For POSITION files specifically, the filter is evaluated against the raw line — the source column is named value. This is the recommended way to skip header banners, footer/trailer records, comment lines, or short/truncated rows.
table:
filter: "LENGTH(value) >= 80 AND SUBSTR(value, 1, 2) = '01'"
Common patterns:
| Goal | Expression |
|---|---|
| Skip header banner | SUBSTR(value, 1, 2) != '00' |
| Skip trailer record | SUBSTR(value, 1, 2) != '99' |
| Skip comment lines | value NOT LIKE '#%' |
| Drop short/truncated lines | LENGTH(value) >= 80 |
| Keep only detail records | SUBSTR(value, 1, 2) = '01' |
Regex filtering
For pattern-based skipping you need a regex predicate — for example, keep only lines whose first 8 bytes are a valid YYYYMMDD date and drop everything else (banners, summaries, blanks):
table:
loader: native
filter: "REGEXP_CONTAINS(value, r'^[0-9]{8}')"
table:
filter: "value RLIKE '^[0-9]{8}'"
Both expressions skip the same rows; only the function name differs between the engines.
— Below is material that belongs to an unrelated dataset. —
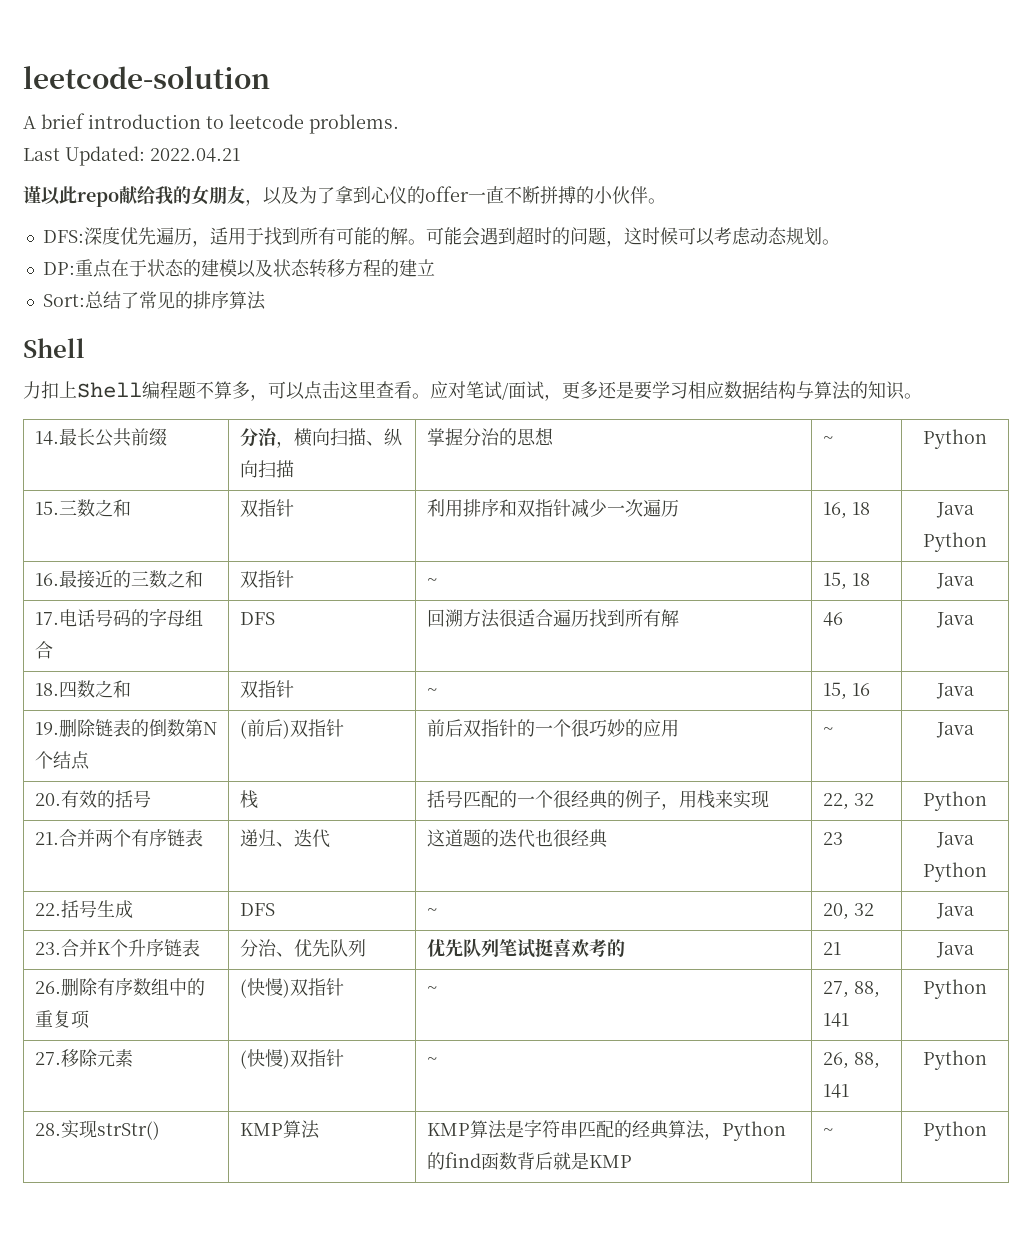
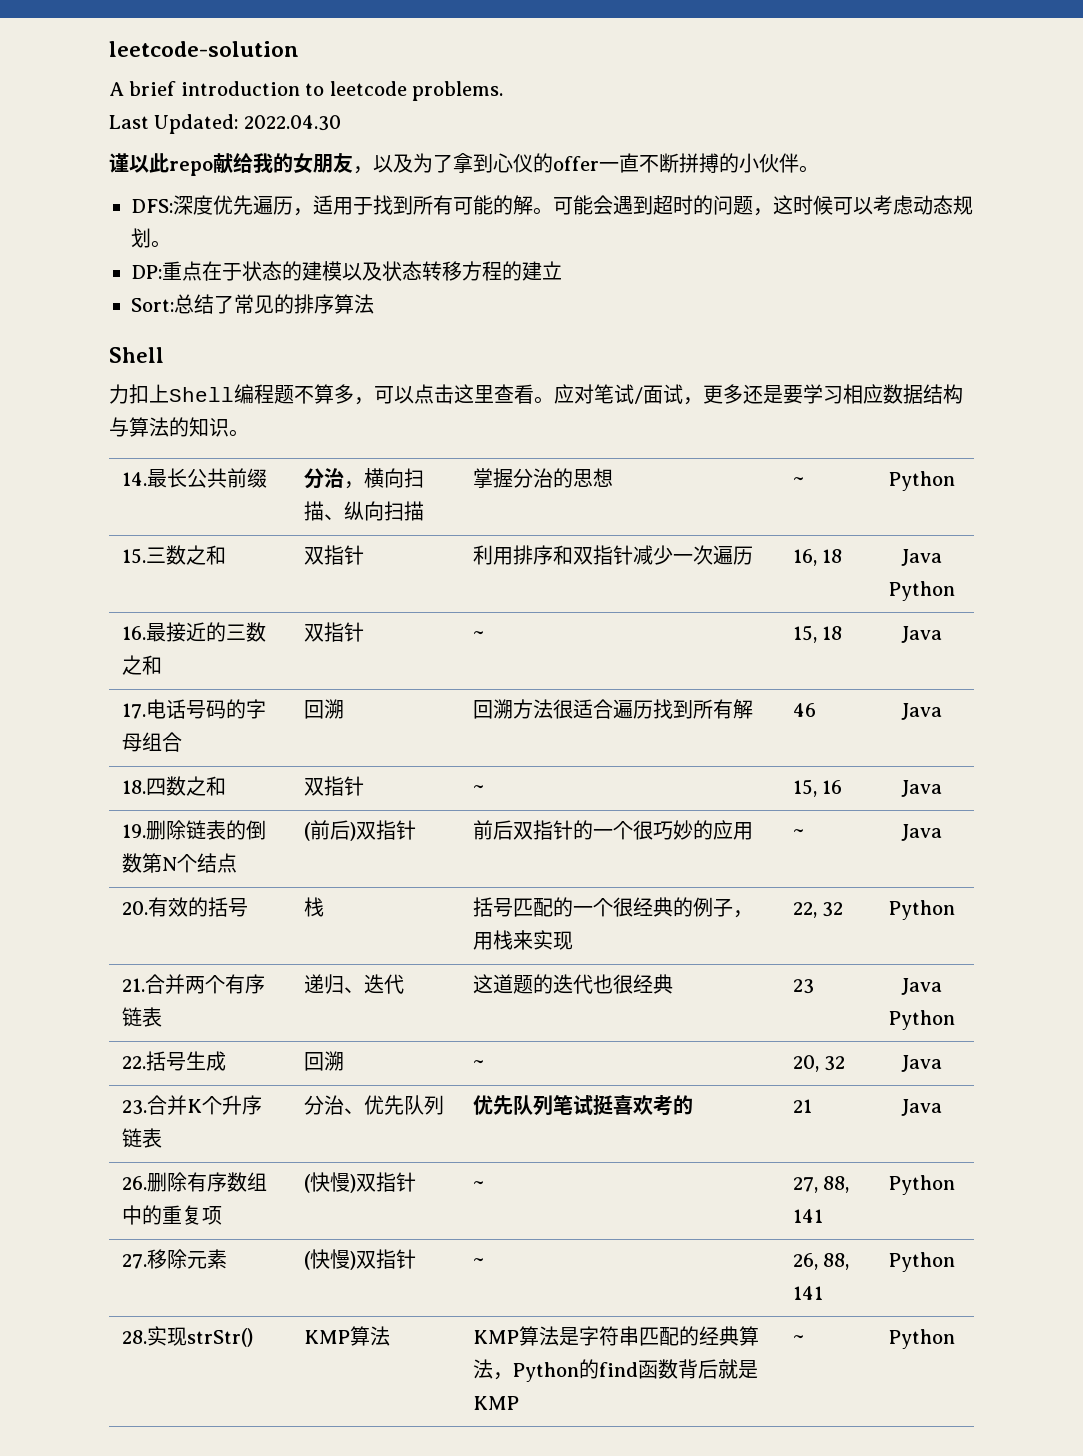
[150,148,240,162] 2022.04.21 -> [243,115,341,131] 2022.04.30
[239,612,275,625] DFS -> [303,699,344,719] 回溯
[239,903,275,916] DFS -> [303,1051,344,1071] 回溯

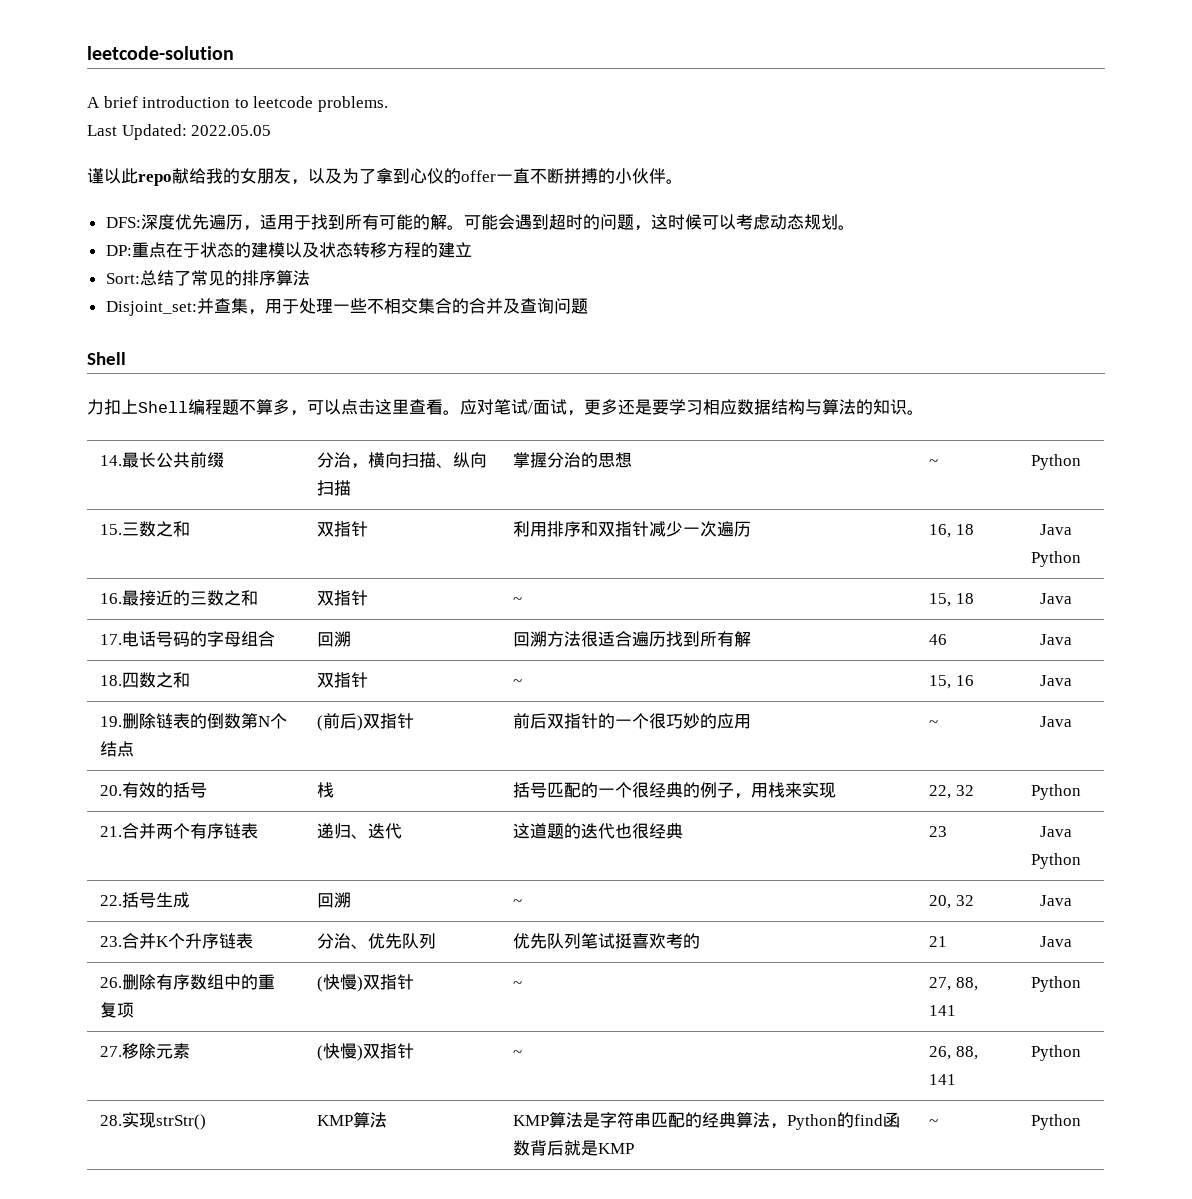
[243,115,341,131] 2022.04.30 -> [191,125,272,136] 2022.05.05
(374, 304) none -> [105,298,588,316] // Disjoint_set:并查集，用于处理一些不相交集合的合并及查询问题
The expression is passed through to the active engine without dialect translation. LIKE, SUBSTR, and LENGTH work the same in Spark and BigQuery. Regex predicates differ: Spark accepts value RLIKE 'pattern', BigQuery requires REGEXP_CONTAINS(value, r'pattern'). Keep expressions portable, or maintain one variant per mode if you may switch between Spark and native modes.
4. Trimming per Attribute
A trim strategy is applied to each extracted value. Supported values: NONE, LEFT, RIGHT, BOTH. Particularly useful for space-padded string fields from COBOL/mainframe exports.
attributes:
- name: "customer_name"
type: "string"
trim: "BOTH"
5. Type Validation
Every record is validated against the type schema before loading. Each attribute is assigned a type backed by a regex pattern. Values that match are loaded into the target table; values that fail are rejected to the audit.rejected table.
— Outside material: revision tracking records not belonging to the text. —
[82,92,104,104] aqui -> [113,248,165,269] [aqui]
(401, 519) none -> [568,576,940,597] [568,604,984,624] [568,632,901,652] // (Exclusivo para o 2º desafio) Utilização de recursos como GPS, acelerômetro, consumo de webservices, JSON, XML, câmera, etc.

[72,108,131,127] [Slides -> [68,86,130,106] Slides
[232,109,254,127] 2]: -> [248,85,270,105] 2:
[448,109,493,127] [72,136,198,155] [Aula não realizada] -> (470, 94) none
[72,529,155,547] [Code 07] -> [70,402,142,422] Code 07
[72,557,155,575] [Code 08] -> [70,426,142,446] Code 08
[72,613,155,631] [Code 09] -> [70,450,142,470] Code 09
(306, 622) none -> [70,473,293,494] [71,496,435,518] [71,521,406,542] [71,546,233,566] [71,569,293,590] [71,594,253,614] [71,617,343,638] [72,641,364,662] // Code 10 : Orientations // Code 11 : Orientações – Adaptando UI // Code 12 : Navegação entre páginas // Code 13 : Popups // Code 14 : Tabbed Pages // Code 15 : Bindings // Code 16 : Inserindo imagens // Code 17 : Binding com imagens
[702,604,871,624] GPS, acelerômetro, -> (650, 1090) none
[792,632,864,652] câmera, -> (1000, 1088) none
Built-in types include: string, int, long, double, decimal, boolean, date, timestamp, and numerous ISO date/time variants (ISO_DATE_TIME, ISO_LOCAL_DATE, RFC_1123_DATE_TIME, etc.). Custom types with user-defined regex patterns are also supported.
6. Required Field Check
Each attribute can be marked required: true. When set, the field must be present and non-null in the source record or the row is rejected.
7. Column Renaming
The rename property maps a source column to a different target column name in the database. Table-level renaming is also supported via table.rename.
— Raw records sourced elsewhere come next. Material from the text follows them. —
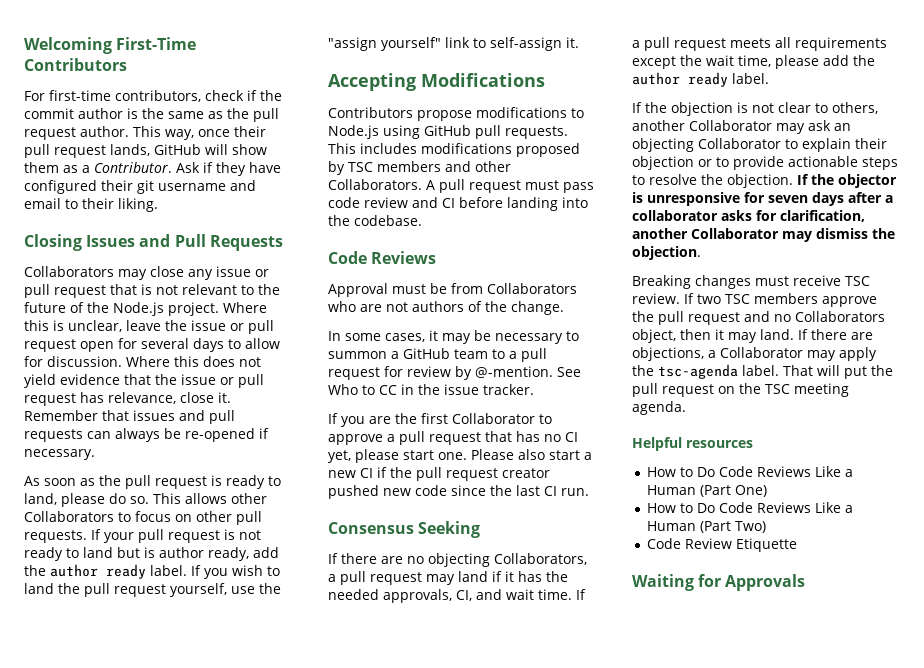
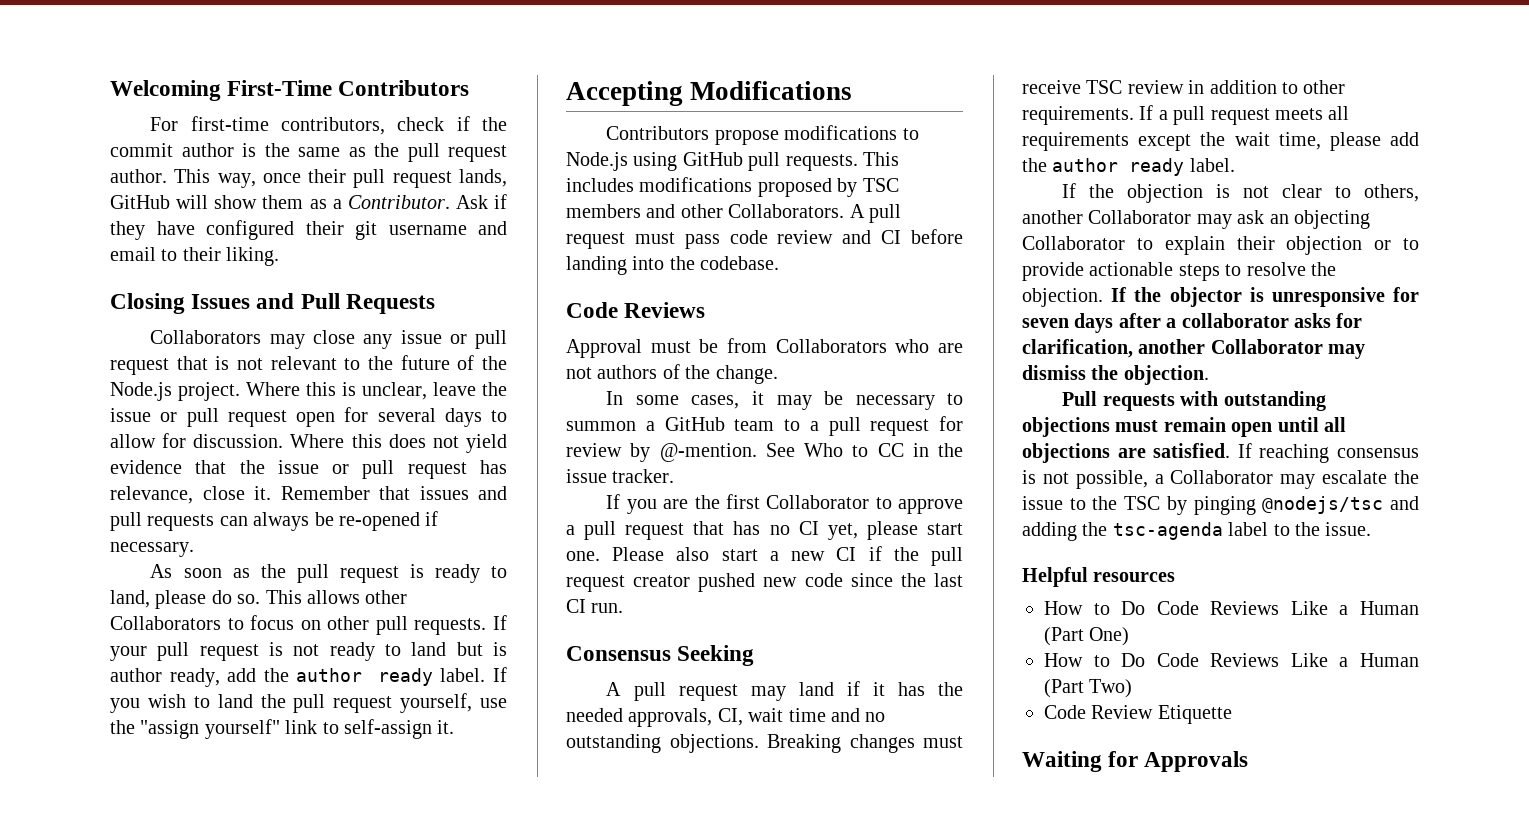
[328,553,587,567] [328,574,336,582] If there are no objecting Collaborators, a -> [606,682,622,696] A
[476,589,572,600] and wait time. -> [748,708,886,722] [566,734,963,753] [1022,80,1346,94] [1022,106,1134,125] wait time and no outstanding objections. Breaking changes must receive TSC review in addition to other requirements.
[632,275,870,289] [632,293,877,307] [632,311,885,325] [632,329,873,343] [632,347,877,361] [632,364,893,379] [632,383,849,397] [632,401,686,415] Breaking changes must receive TSC review. If two TSC members approve the pull request and no Collaborators object, then it may land. If there are objections, a Collaborator may apply the tsc-agenda label. That will put the pull request on the TSC meeting agenda. -> [1062,391,1326,411] [1022,417,1346,437] [1022,443,1419,463] [1022,470,1419,489] [1022,496,1419,515] [1022,522,1372,541] Pull requests with outstanding objections must remain open until all objections are satisfied. If reaching consensus is not possible, a Collaborator may escalate the issue to the TSC by pinging @nodejs/tsc and adding the tsc-agenda label to the issue.

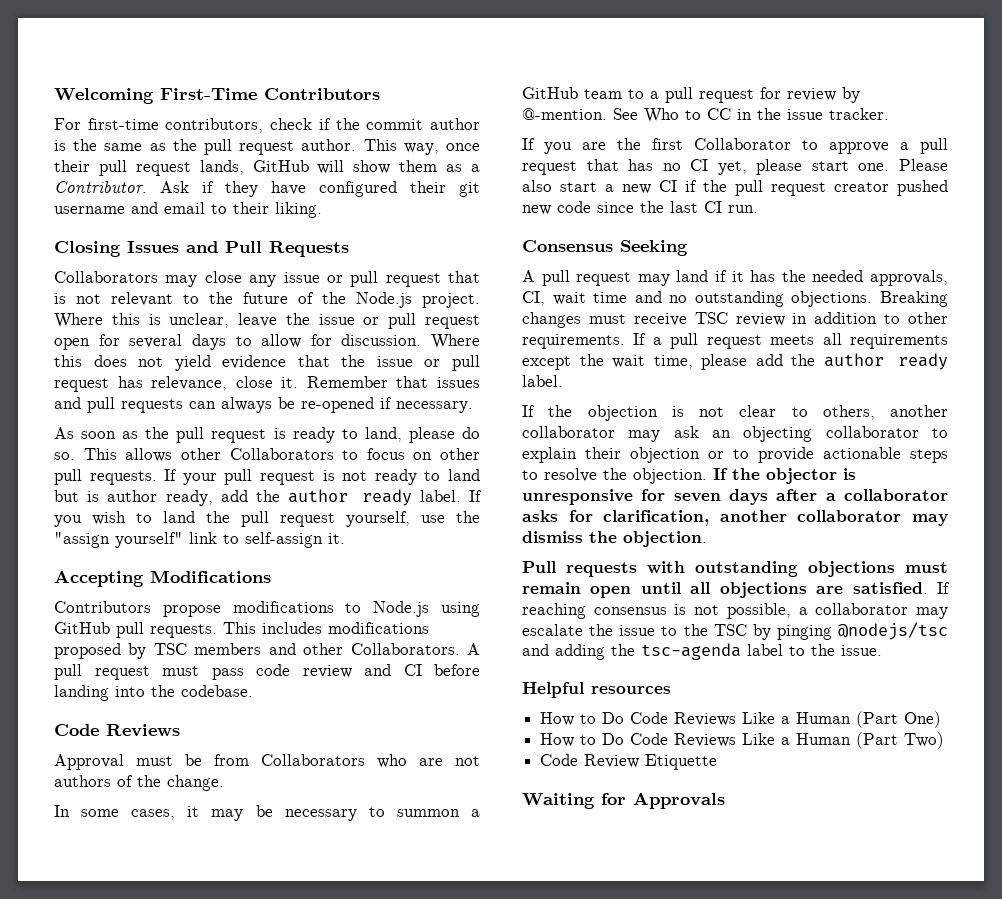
[1088,210,1192,224] Collaborator -> [522,426,615,438] collaborator
[1022,236,1125,250] Collaborator -> [825,426,919,438] collaborator
[1210,339,1323,354] Collaborator -> [797,510,902,522] collaborator
[1170,470,1274,484] Collaborator -> [815,603,909,615] collaborator

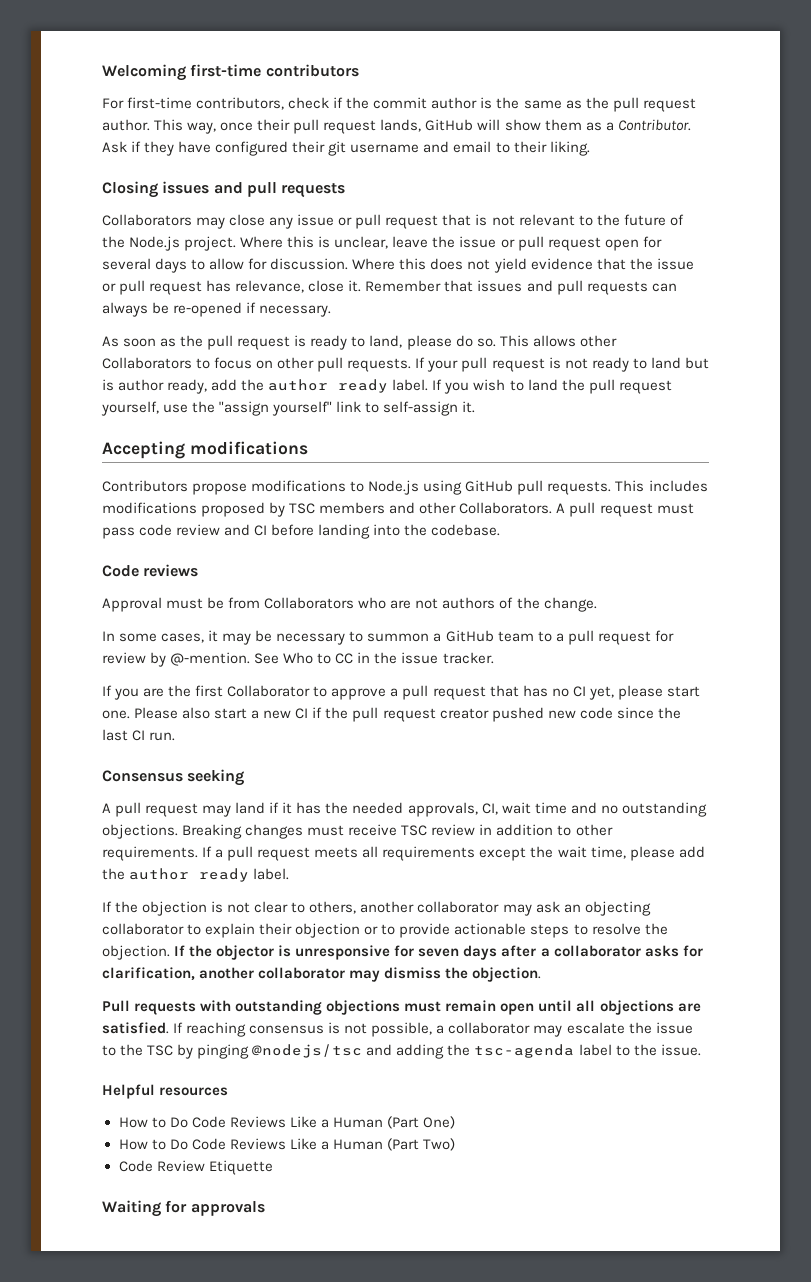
[160,88,380,100] First-Time Contributors -> [190,64,359,77] first-time contributors
[127,241,349,257] Issues and Pull Requests -> [162,181,346,198] issues and pull requests
[150,570,271,583] Modifications -> [189,441,308,455] modifications
[106,724,180,737] Reviews -> [143,564,199,577] reviews
[620,240,688,256] Seeking -> [187,769,245,786] seeking
[633,792,725,809] Approvals -> [190,1201,265,1216] approvals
8. Privacy Transformations
The privacy property applies a transformation to sensitive column values during ingestion. Built-in algorithms:
| Algorithm | Description |
|---|---|
NONE | No transformation |
HIDE | Replace with a fixed string (e.g., ***) |
MD5 | MD5 hash |
SHA1 | SHA-1 hash |
SHA256 | SHA-256 hash |
SHA512 | SHA-512 hash |
AES | AES encryption (requires parameters) |
SQL-based privacy expressions are also supported with the SQL: prefix.
9. Computed Columns (Script)
The script property defines a Spark SQL expression to compute a derived column. Scripts can reference other columns, Spark SQL functions, and the file metadata column sl_input_file_name. Scripted fields must appear at the end of the attribute list and are automatically made optional (nullable).
attributes:
- name: "order_id"
position:
first: 0
last: 4
- name: "source_file"
script: "regexp_extract(sl_input_file_name, '.+/(.+)$', 1)"
- name: "loaded_at"
script: "current_timestamp()"
10. Ignored Columns
Columns marked with ignore: true are excluded from the target table but remain available for use in script expressions.
11. Default Values
Optional attributes can specify a default value used when the source value is NULL.
attributes:
- name: "status"
type: "string"
position:
first: 34
last: 43
default: "PENDING"
12. Foreign Keys
The foreignKey property declares a relationship to another table. Supported syntaxes: table, domain.table, table.column, domain.table.column.
13. Pre/Post SQL Hooks
SQL statements can be executed before and after ingestion via presql and postsql.
table:
presql:
- "TRUNCATE TABLE staging.orders"
postsql:
- "CALL update_order_summary()"
14. Rejection Routing
Records that fail any of the above checks are not silently dropped — they are routed to the audit.rejected table for inspection and reporting.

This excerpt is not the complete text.